172.The
New Thought Tide: The Underground History of American Education by John Taylor
Gatto from archive.org
The
New Thought Tide
The great forced
schooling plan even long ago was a global movement. Anatomizing its full scope is well beyond my power, but
I can open your eyes partway to this poorly understood dimension of our pedagogy. Think of China, the
Asian giant so prominently fixed
now in headline news. Its revolution which ended the rule of emperors and empresses was conceived, planned, and
paid for by Western money and intellectuals and by representatives of prominent families of business, media,
and finance who followed the green
flag of commerce there.
This is a story
abundantly related by others, but less well known is the role of ambitious Western ideologues like Bertrand
Russell, who assumed a professorship at the University of Peking in 1920, and John Dewey, who
lived there for two years during the 1920s.
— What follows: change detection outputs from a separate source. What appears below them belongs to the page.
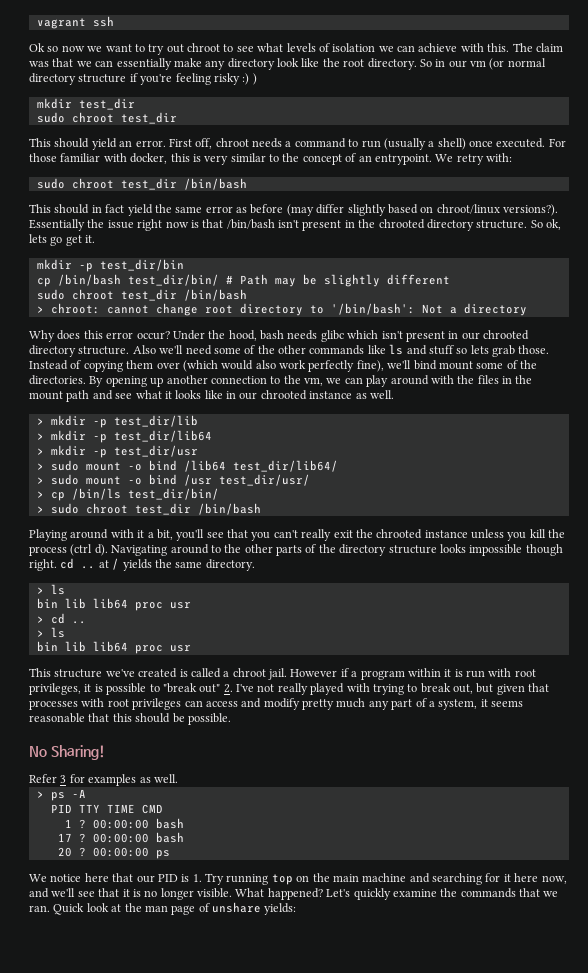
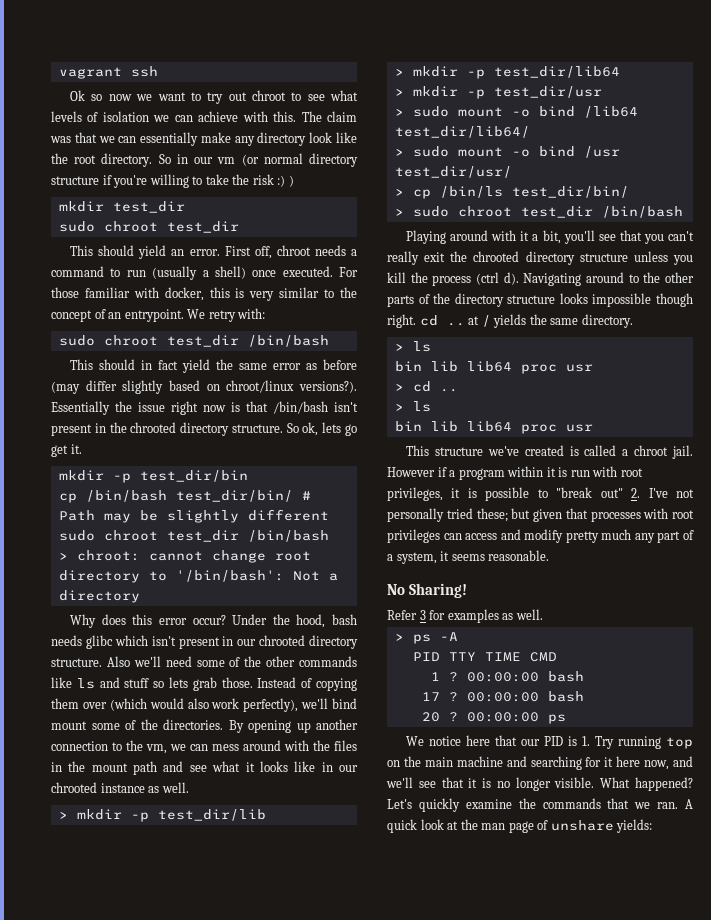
[175,73,240,85] feeling risky -> [149,174,274,188] willing to take the risk
[308,360,384,372] perfectly fine), -> [243,698,299,712] perfectly),
[366,375,389,387] play -> [212,744,239,751] mess
[424,530,468,538] instance -> [525,251,628,265] directory structure
[277,683,473,695] really played with trying to break out, -> [387,508,508,522] personally tried these;
[29,713,231,725] reasonable that this should be possible. -> [488,550,550,561] reasonable.
[53,903,85,915] Quick -> [685,799,693,809] [387,819,417,833] A quick

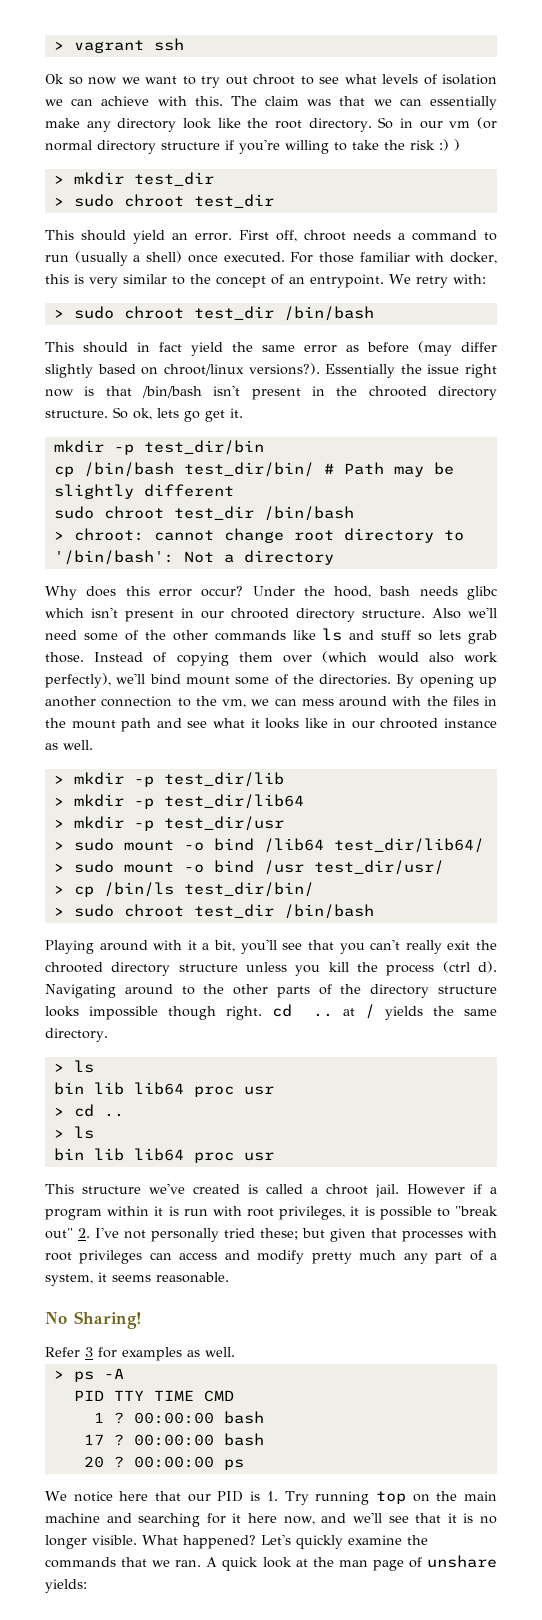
(58, 73) none -> [53,41,64,50] >
(294, 181) none -> [53,175,64,184] >
(185, 207) none -> [53,197,64,206] >
(266, 313) none -> [53,309,64,318] >

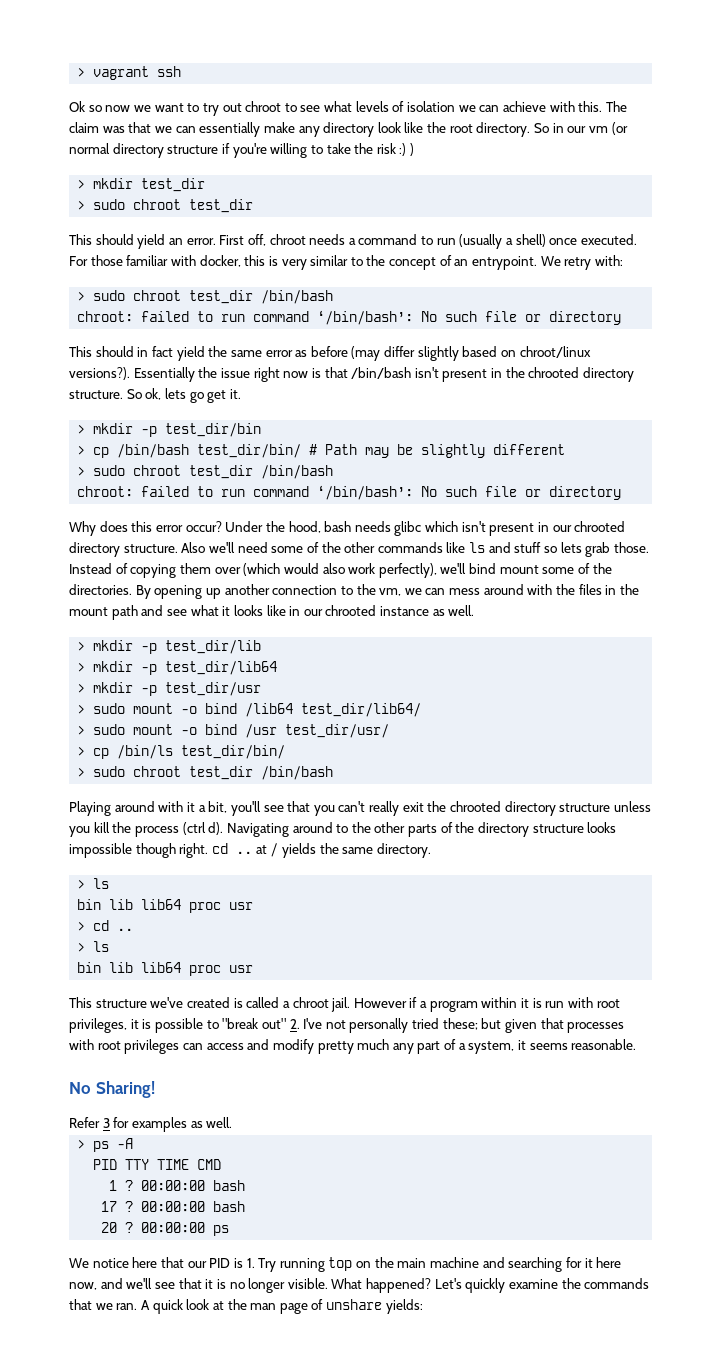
(374, 313) none -> [77,310,622,325] // chroot: failed to run command ‘/bin/bash’: No such file or directory
(243, 413) none -> [77,425,86,434] >
(264, 447) none -> [77,446,86,455] >
[53,506,354,521] [53,528,464,543] [53,550,234,565] sudo chroot test_dir /bin/bash // > chroot: cannot change root directory to '/bin/bash': Not a -> [77,465,334,479] [77,485,542,500] > sudo chroot test_dir /bin/bash // chroot: failed to run command ‘/bin/bash’: No such file or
Men like this saw a unique chance to paint on a vast blank canvas
as Cecil Rhodes had shown somewhat
earlier in Africa could be done by only a bare handful of men.
Listen to an early
stage of the plan taken from a Columbia Teachers College text written in 1931. The author is John Childs,
rising academic star, friend of Dewey. The book, Education and the Philosophy of Experimentalism:
During the World War,
a brilliant group of young Chinese thinkers launched a movement which soon became nationwide in its
influence. This movement was called in Chinese the "Hsin Szu Ch'au" which literally translated means
the "New Thought Tide." Because
many features of New Thought Tide were similar to those of the earlier
European awakening, it became
popularly known in English as "The Chinese Renaissance." While the sources of this
intellectual and social movement were various, it is un- doubtedly true that some of its most
able leaders had been influenced profoundly by the ideas of John Dewey.... They found intellectual tools almost
ideally suited to their purposes
in Dewey's philosophy.... Among these tools... his view of the
instrumental character of thought,
his demand that all tradition, beliefs and institutions be tested continuously by their capacity to meet
contemporary human needs, and his faith that the wholehearted use of the experimental attitude and method
would achieve results in the
social field similar to those already secured in the field of the natural
sciences.
At about the time of
the close of the World War, Dewey visited China. For two years, through lectures, writing, and
teaching, he gave in-person powerful reinforcement to the work of the Chinese Renaissance
leaders.
It's sobering to
think of sad-eyed John Dewey as a godfather of Maoist China, but that he certainly was.